RECORDS FOR THE EXERCISE:

══════════════════════════════

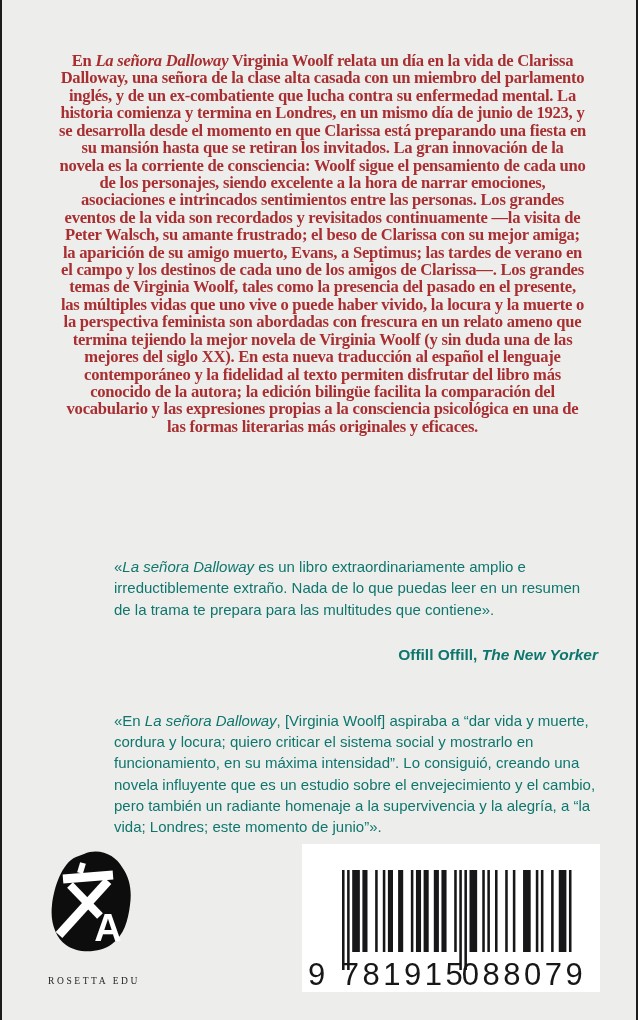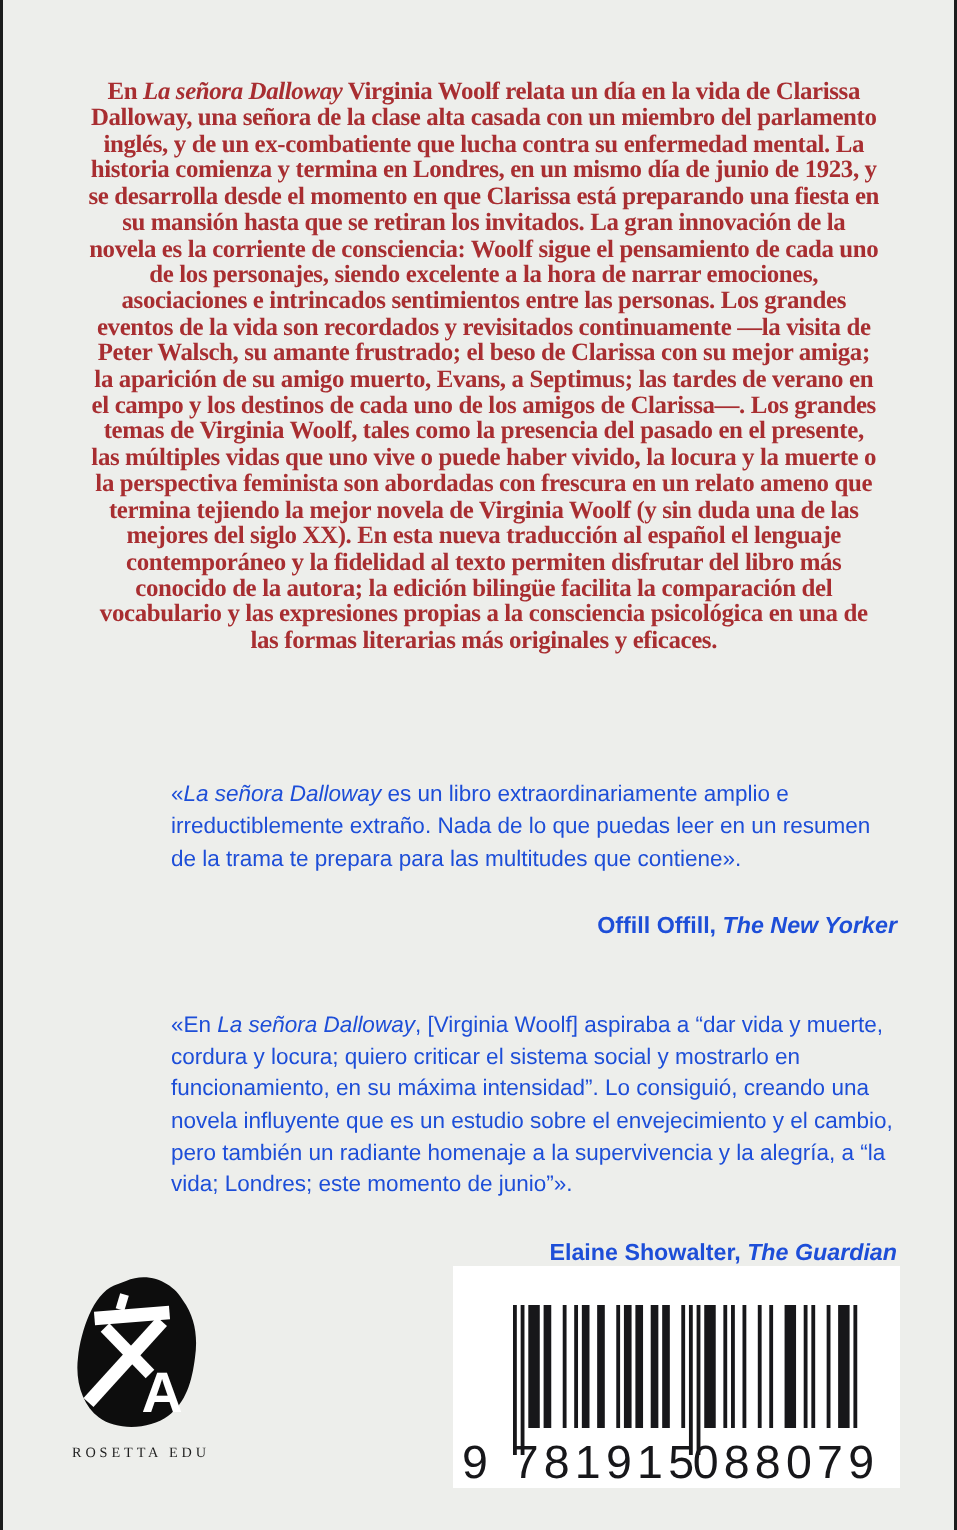"«La señora Dalloway es un" .reviews { color: #1d4ed8 -> #0f766e; top: 519px -> 556px }
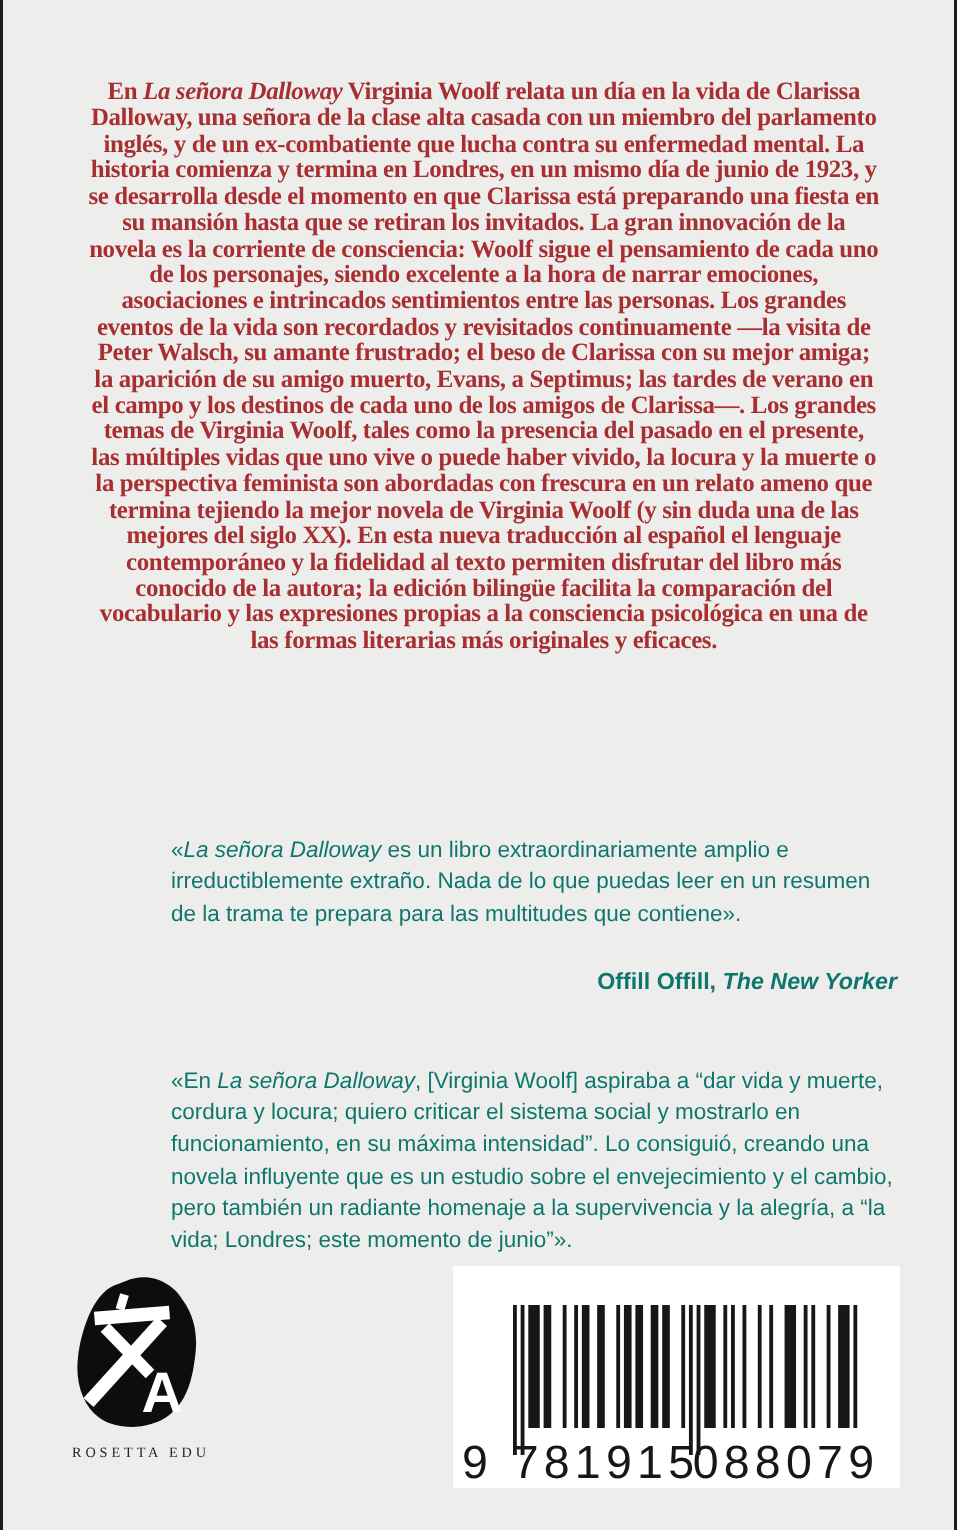"ROSETTA EDU" .logo-caption { margin-top: 7px -> 20px }
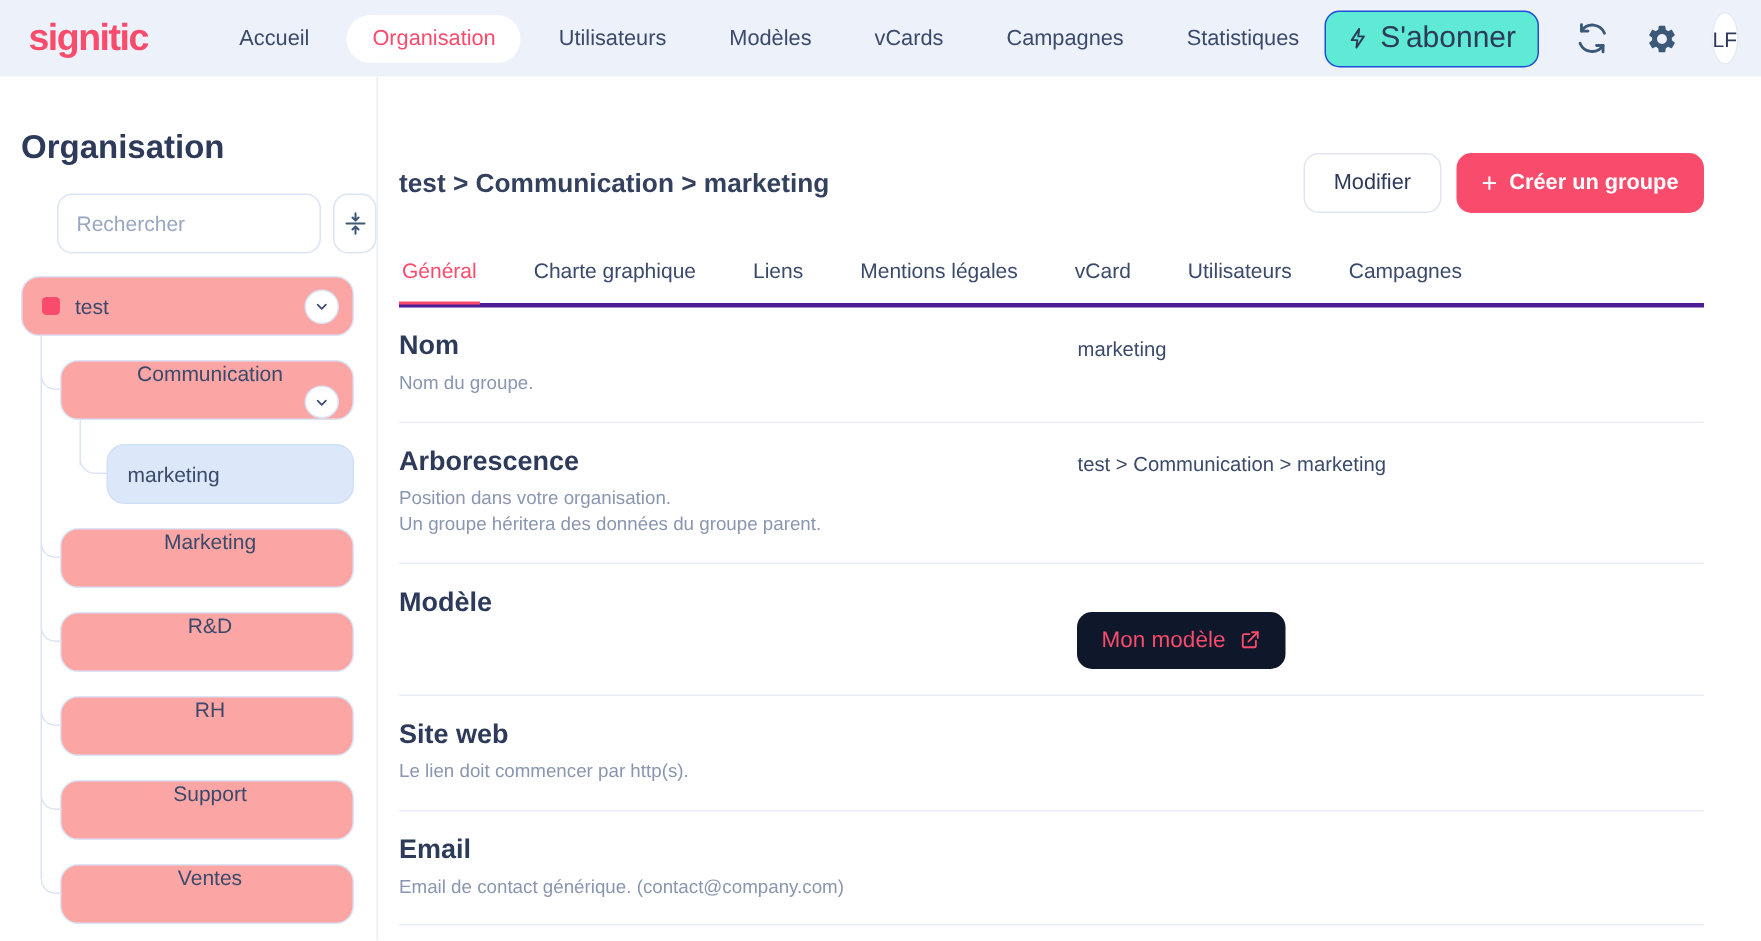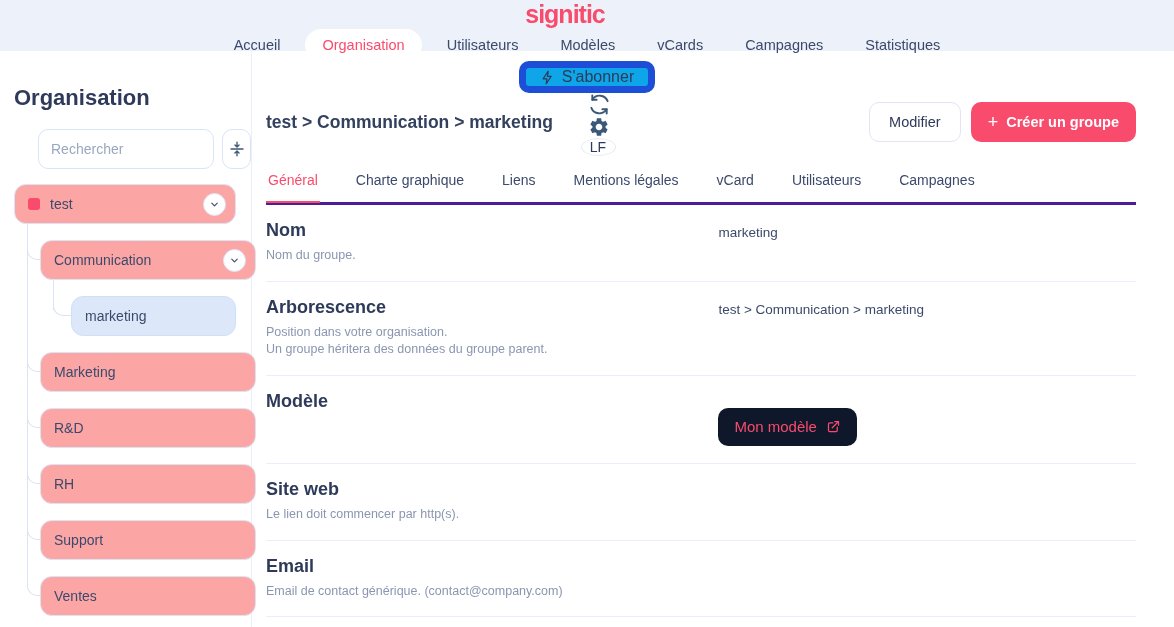"signitic" .navbar { flex-direction: column -> none }
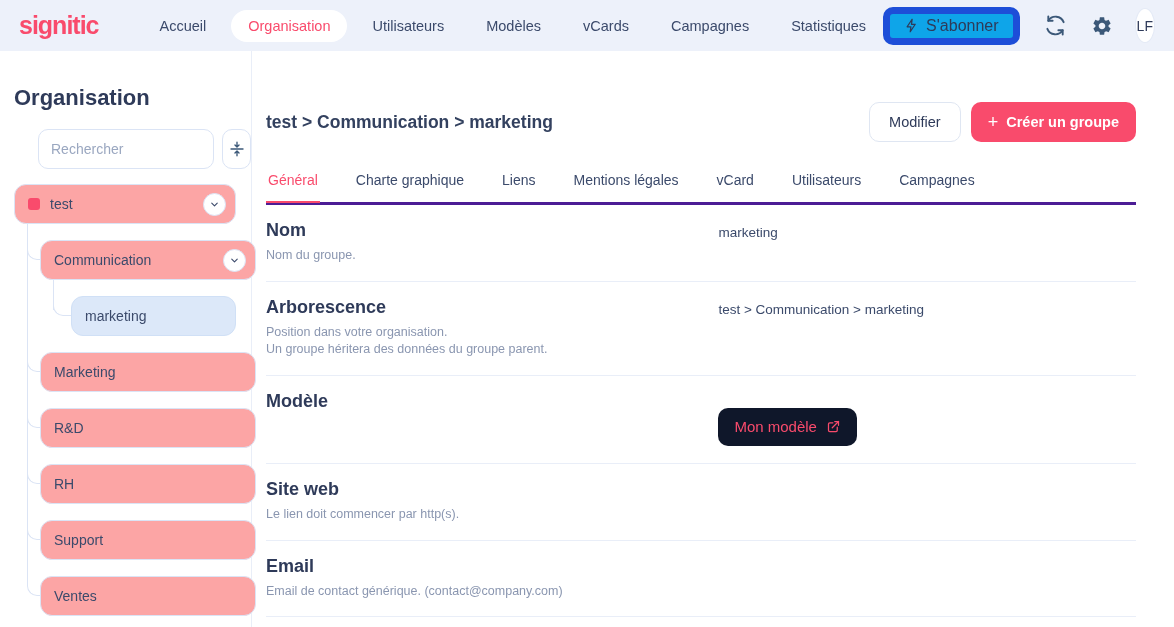"S'abonner" .subscribe-btn { background: #0ea5e9 -> #5eead4; border: 7px solid #1d4ed8 -> 1px solid #1d4ed8; font-size: 16px -> 20px }
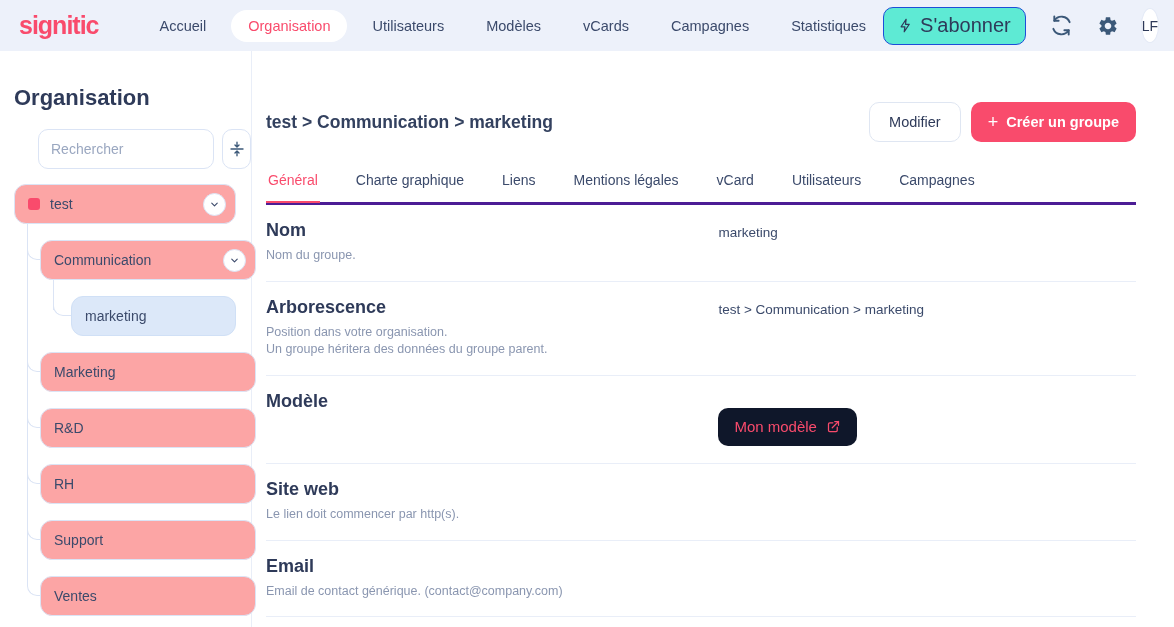"Communication" .lvl1 { flex-direction: none -> column; width: 216px -> 196px }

══════════════════════════════

TASK ITEM: Can you repeat every record above exactly, apart from the pictures?

PROBLEM SOLUTION:
"«La señora Dalloway es un" .reviews { color: #1d4ed8 -> #0f766e; top: 519px -> 556px }
"ROSETTA EDU" .logo-caption { margin-top: 7px -> 20px }
"signitic" .navbar { flex-direction: column -> none }
"S'abonner" .subscribe-btn { background: #0ea5e9 -> #5eead4; border: 7px solid #1d4ed8 -> 1px solid #1d4ed8; font-size: 16px -> 20px }
"Communication" .lvl1 { flex-direction: none -> column; width: 216px -> 196px }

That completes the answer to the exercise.